Sunday, June 26, 2011

Monuments, Museums, and Merriment -- by Alec Frazier

Forgive me for being brief this week, but I am exhausted.

Alec Frazier Nibbles on Some of His Birthday Pizza

At work I have settled into the day-to-day. I wouldn’t say it is boring, but unless something unusual happens, it is not too terribly exciting either. However this past Wednesday, June 22, was my 25th birthday. My boss ordered pizza for the entire office, and we had a great time socializing.

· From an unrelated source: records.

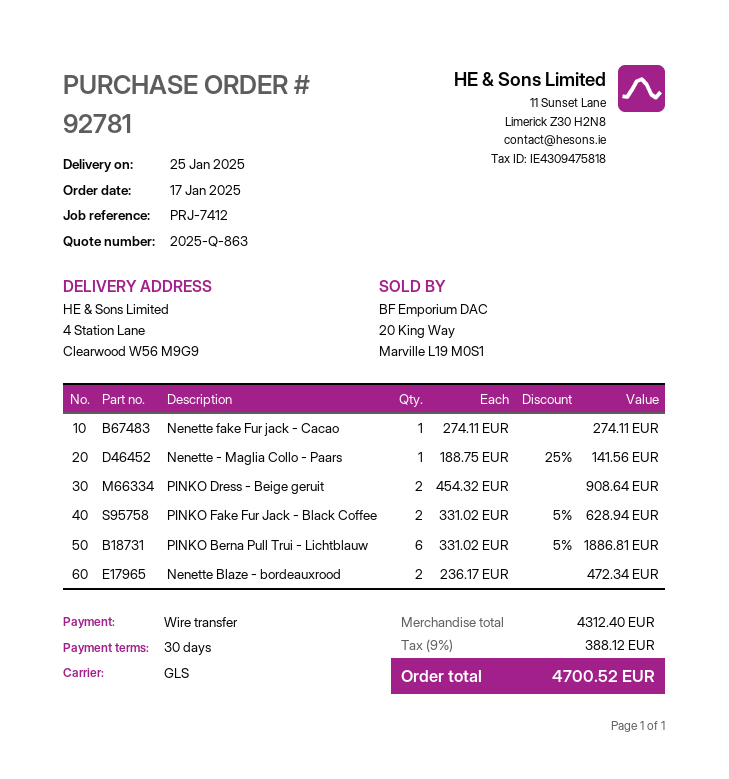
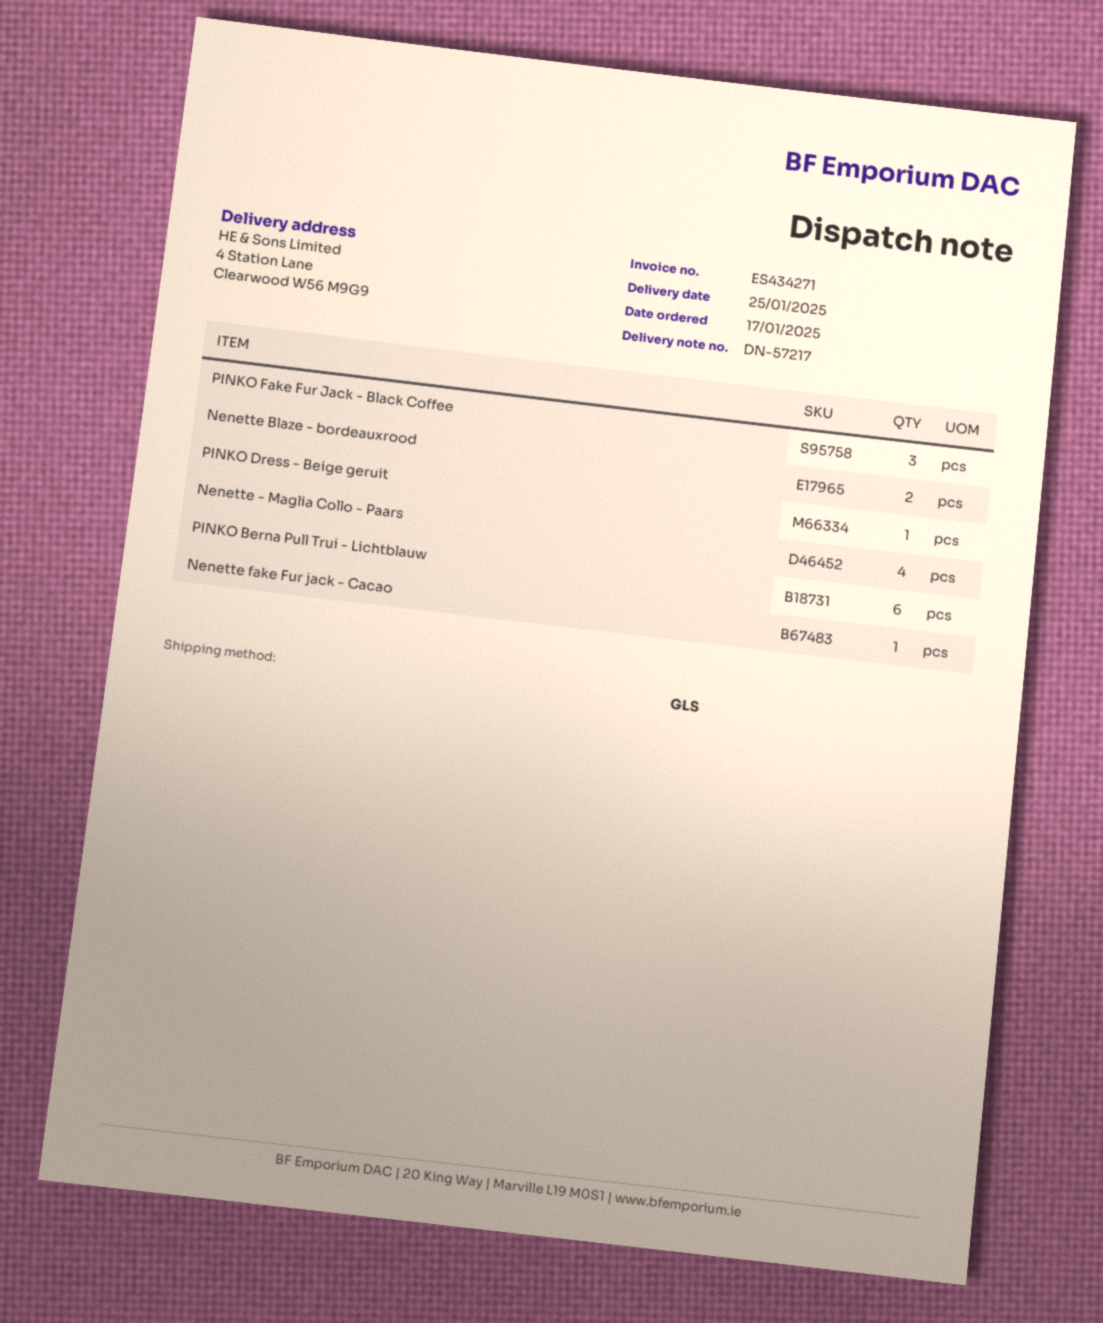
Nenette - Maglia Collo - Paars: 1 -> 4
PINKO Dress - Beige geruit: 2 -> 1
PINKO Fake Fur Jack - Black Coffee: 2 -> 3

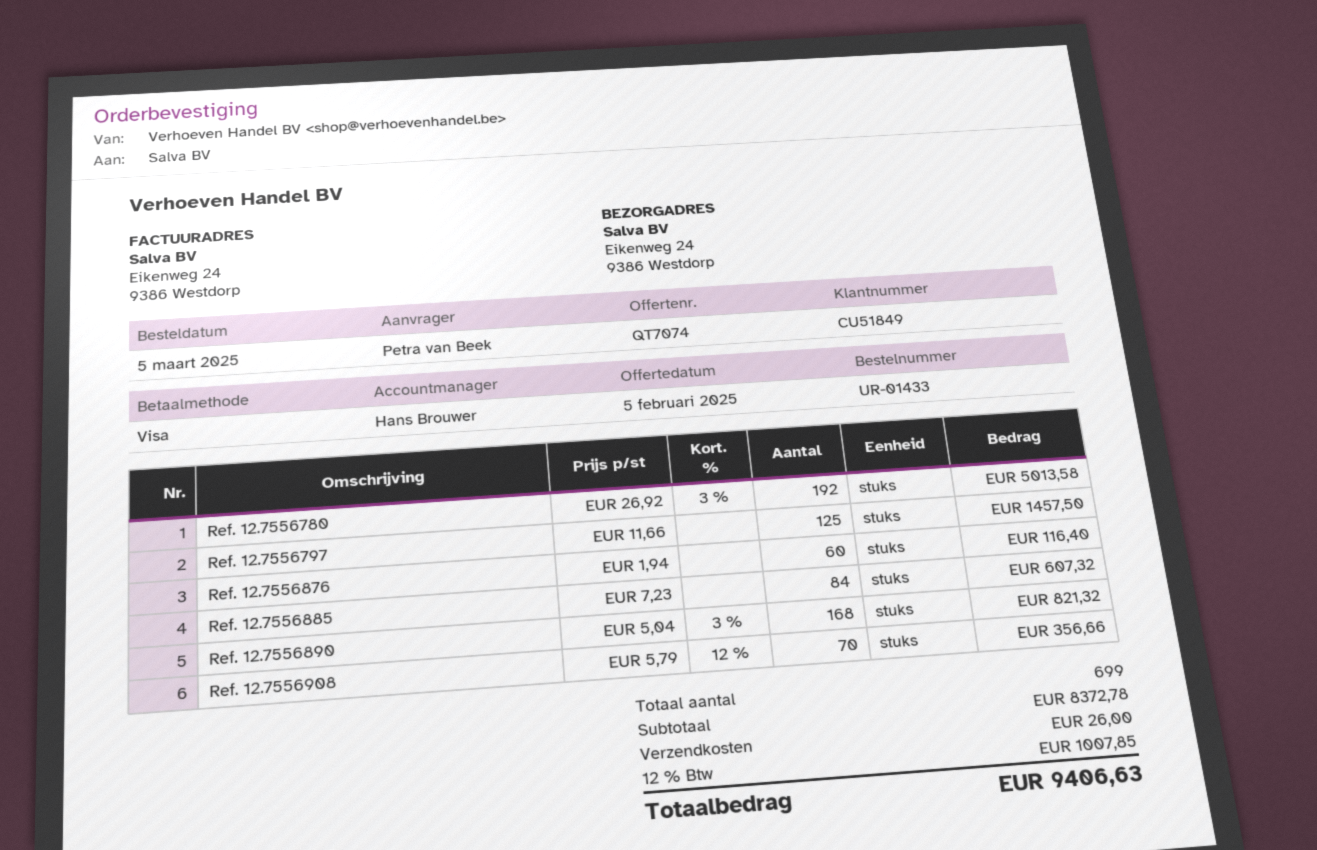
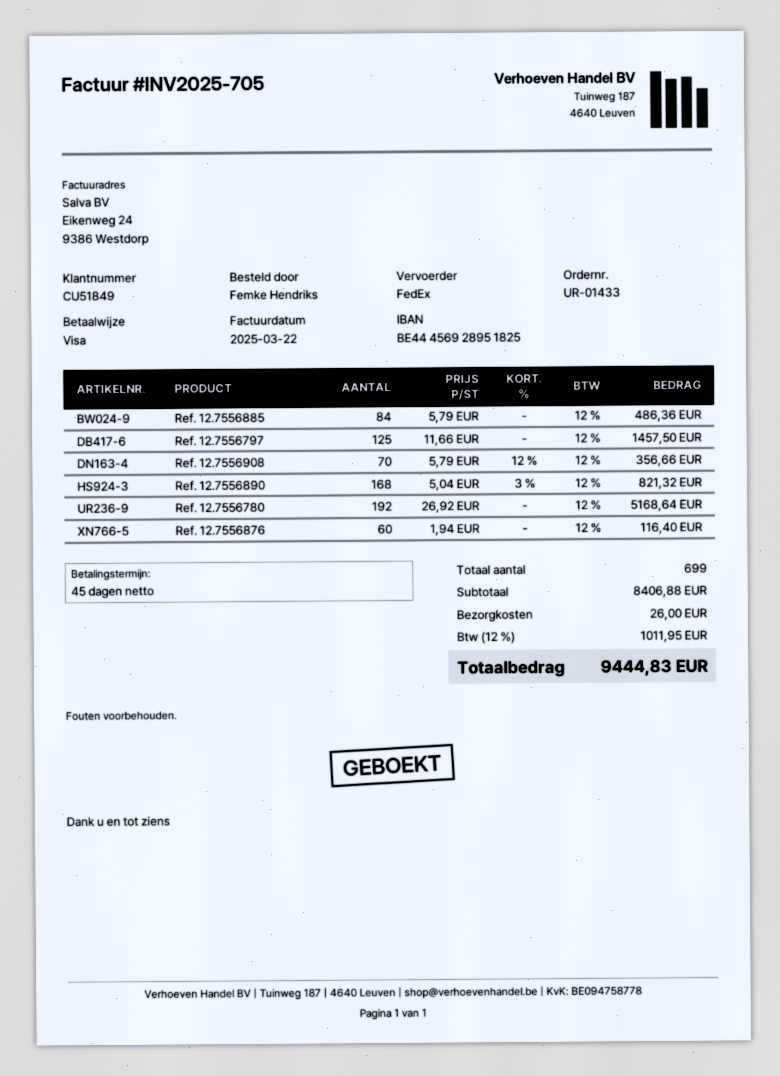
ordered by: Petra van Beek -> Femke Hendriks
Ref. 12.7556780: 192 x 26.92 - 3% = 5013.58 -> 192 x 26.92 = 5168.64
Ref. 12.7556885: 84 x 7.23 = 607.32 -> 84 x 5.79 = 486.36
subtotal: 8372.78 -> 8406.88
tax: 12% = 1007.85 -> 12% = 1011.95
total: 9406.63 -> 9444.83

Alec Frazier Stands beside the Hard-Won Statue of FDR in His Wheelchair

On Saturday, the AAPD internship program had a special guided tour of the Franklin Delano Roosevelt Memorial. The focus of the tour was the long uphill battle to gain recognition of FDR’s disability in the construction of the memorial. Whatever one’s view of FDR’s policies—I happen to think he is the greatest person to have ever lived—it is hard to ignore the superhuman tenacity he had to overcome his disability and change the country and the world. Afterwards, my roommate Michael Grant and I saw three other memorials: the Lincoln Memorial, the Korean War Memorial, and the World War II Memorial. The latter two are significant to me because I have family who fought very hard, and in one case died, in those conflicts.

An Avid Trekkie, Alec Frazier Poses with the Model of the USS Enterprise NCC-1701 used in Star Trek: The Original Series

On Sunday I went to the National Air and Space Museum in the morning, and as anyone can tell you, it was a blast. In the afternoon, I went to the US Holocaust Memorial Museum with my mentor, Mat McCollough. A German Jew, my grandfather and his family escaped Nazi Germany and fled to the Americas, first Panama, then Cuba, and eventually Miami. He joined the U.S. Army and became a citizen, and helped liberate Germany and bring Nazis to trial. After the war, he and his family returned to Germany and the rest, they say, is history.

Well, I will leave you with this because I am thoroughly tired:

“Destiny is no matter of chance. It is a matter of choice. It is not a thing to be waited for, it is a thing to be achieved.”